I then went to the atm to get out some Israeli cash, shekels, they spend, which actually look more fake than monopoly money. We got back on the bus and then drove past Kumran and saw the cave where they found the Dead Sea Scrolls, as well as Jericho, the oldest city in the world. We also drove past the supposed site of Soddom and saw Lots wife, a giant pillar of rock. We then drove, up and up and up, my ears hurting again, until we got to Jerusalem. What a sight!
We got off the bus atop the Mount of Olives, I felt like an ant in the scope of time and history, looking out over this city of the ages and the golden Dome of Rock. We walked down to the city and walked the Via Dolorosa, which Jesus walked when he carried his cross before his crucifixion. We ended up at the Church of the Holy Sepulchre, the spot where Jesus was both nailed to and taken off the cross. The Unction stone, upon which Jesus body was washed still rests in this spectacular church, which from the outside doesn’t look like anything special. Pass over festivals had already begun and I ended up locked in the church, while they were conducting a ritual, the air was electric. Priests chanted and swung ornate incense burners, candles were lit, and older ladies bowed down and kissed the stone on which Christ’s body was washed.
We walked further through Jerusalem, the sounds of the place are absolutely unreal, you can hear church bells ringing, Jewish people chanting and mosques calling Muslims to prayer. We also made a short stop at the Wailing Wall, sorry no photos as I went on the Sabbath, also a great place to visit with awesome atmosphere!
Our last stops were the room in which the Last Supper was held and the tomb of King David, which were also amazing to be in. We also climbed Mt Zion which was great.
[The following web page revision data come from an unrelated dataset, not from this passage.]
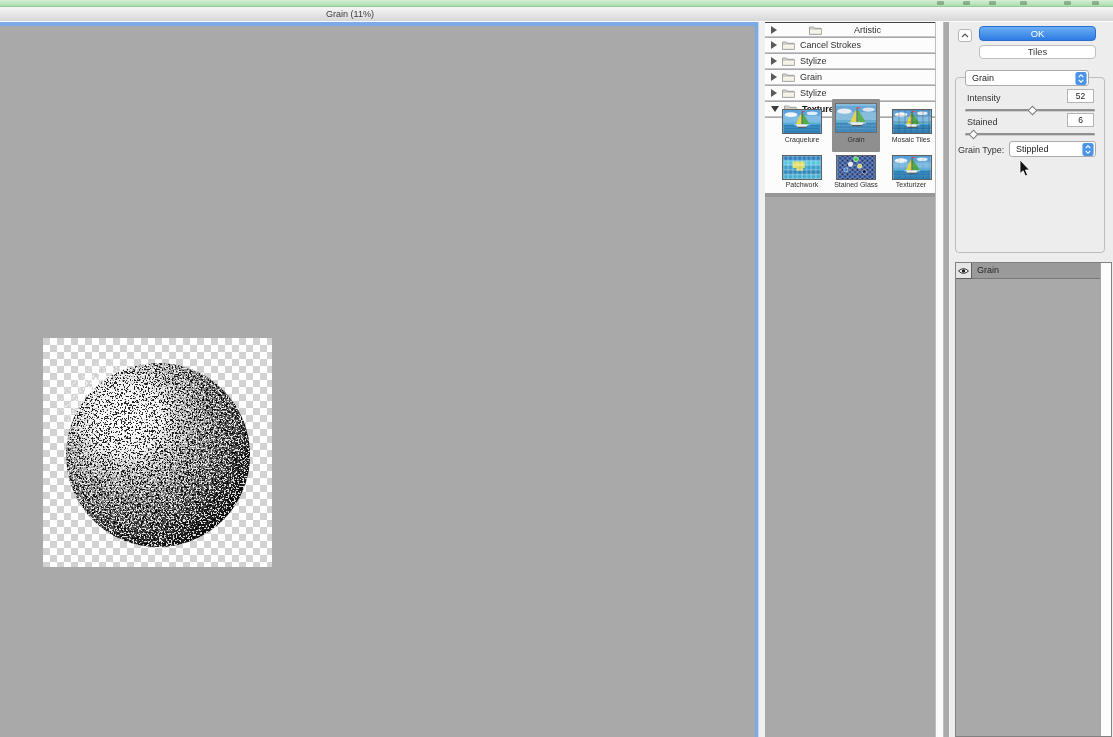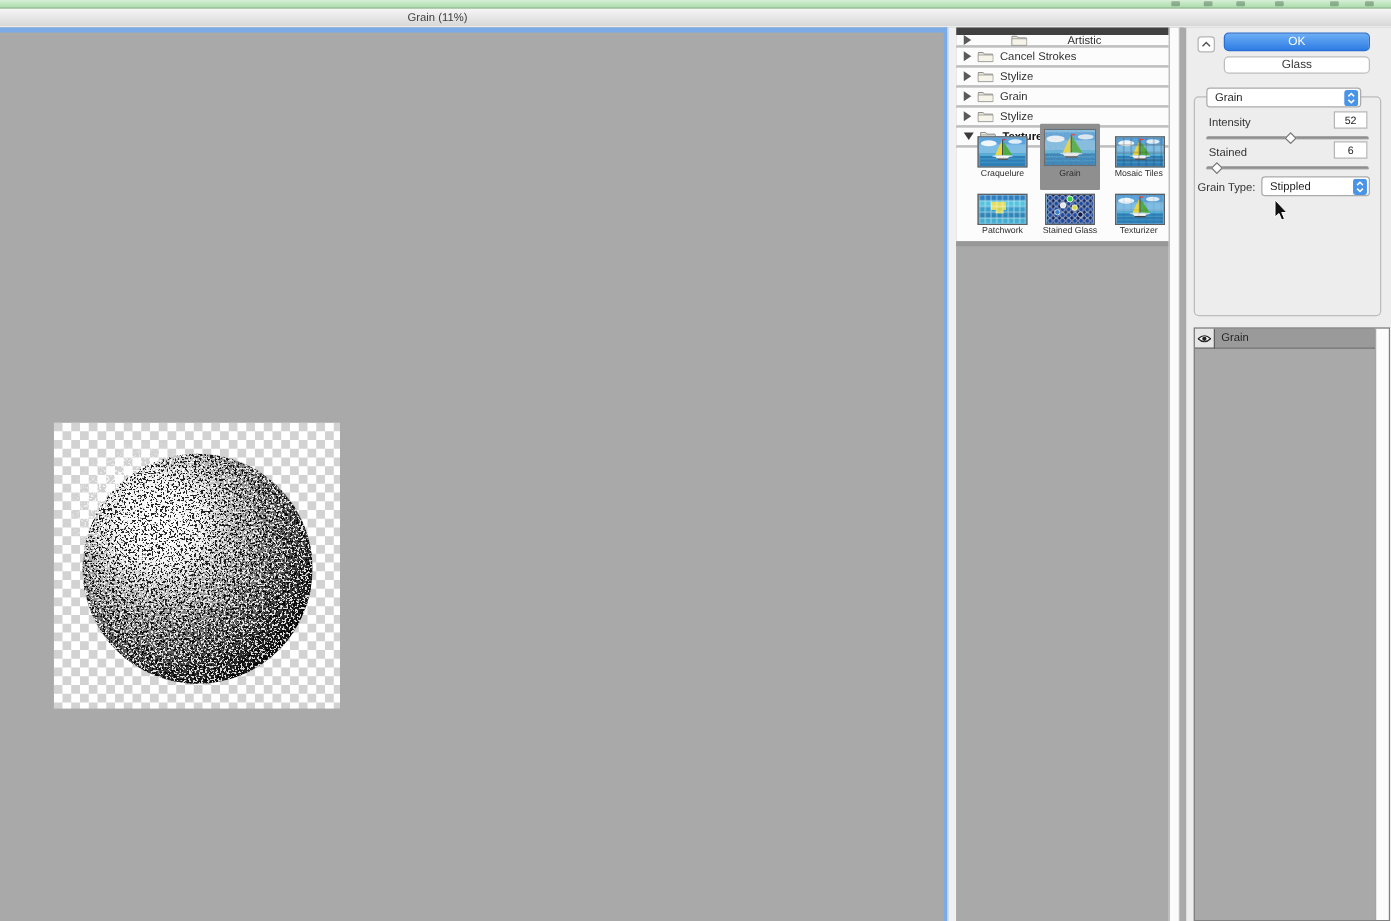--- a/index.html
+++ b/index.html
@@ -31,7 +31,7 @@
     background:#fbfbfb; border-left:1px solid #bdbdbd; border-right:1px solid #bdbdbd; }
   .cat-row { position:absolute; left:0; width:170px; height:15px; background:#fcfcfc;
     border-bottom:1px solid #c6c6c6; display:flex; align-items:center; cursor:default; }
-  .cat-row:first-of-type { border-top:6px solid #404040;gap:27px; }
+  .cat-row:first-of-type { border-top:1px solid #404040;gap:27px; }
   .tri { width:0; height:0; margin-left:6px; }
   .tri.collapsed { border-top:4px solid transparent; border-bottom:4px solid transparent; border-left:6px solid #5a5a5a; }
   .tri.expanded  { border-left:4px solid transparent; border-right:4px solid transparent; border-top:6px solid #3a3a3a; }

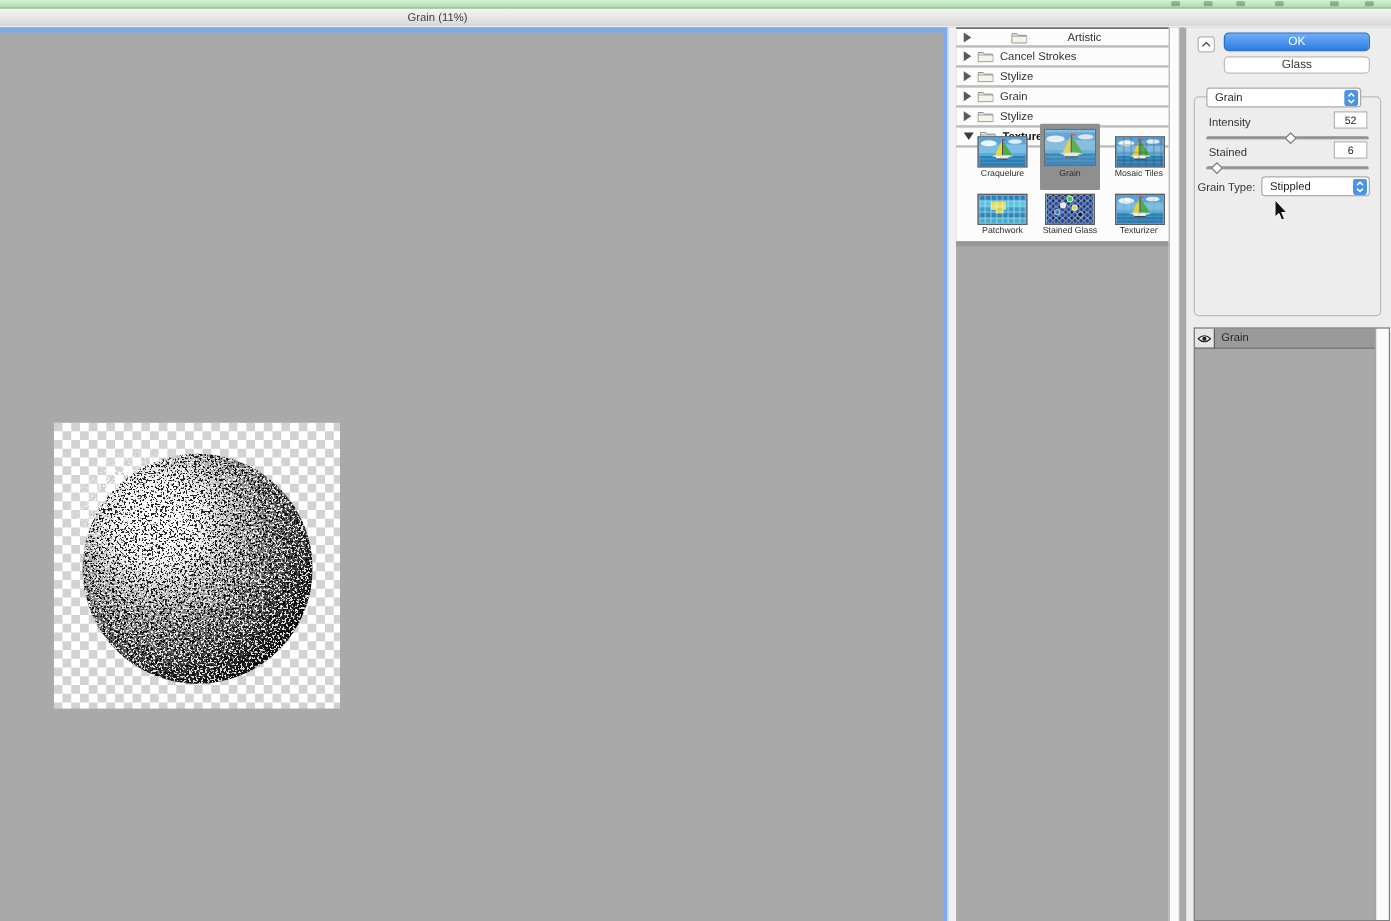--- a/index.html
+++ b/index.html
@@ -290,7 +290,7 @@
     </svg>
   </div>
   <div class="btn" id="ok-btn">OK</div>
-  <div class="btn" id="cancel-btn">Glass</div>
+  <div class="btn" id="cancel-btn">Tiles</div>
 
   <div id="group-box"></div>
We then got back on the bus and drove past the Knessett, the Israeli Parliament house and went for a short break in a winery. We then were driven to Tel Aviv, and to the Airport to get a flight back to Eilat. I thought the security at Sydney was impossible, this was insane. Of course, I copped it as I always seem to at airports, only this time, it actually delayed the flight for half an hour! They wanted to know everything, why am I traveling alone? Do I have a boyfriend? How can I afford this trip? What is my occupation? Do I know anyone in Egypt? Do I know anyone in Israel? What is the purpose of your stay? Hell, I was only there for one day. They made me wait around while they made call after call, deciding whether or not they were going to let me through. I found out it was because, everyone on the tour was British, but me and my Australian passport upset them.
We got on a bus to be taken to the plane and I get a phone call from Vanessa at Fez travel, Oh my god I applied for this job in August, so here I am sitting in a bus, in the airport at the height of Israeli security, trying to show them my passport over and over and attempting to do a phone interview at the same time for the best job of my life, a tour leader in Turkey. I think I did ok, they want someone to be in Gallipoli for ANZAC day, so if I get that I’ll be wrapped!
We flew back to Eilat, and there was no security to get out of the airport, amazing. We got on the bus and drove back to Taba, and crossed both borders, which all went smoothly. I got straight back into the car with the same mad driver, for another night white knuckle ride through the Sinai mountains, I actually fell asleep during the trip. Getting a little blasé about that kind of stuff now, I think.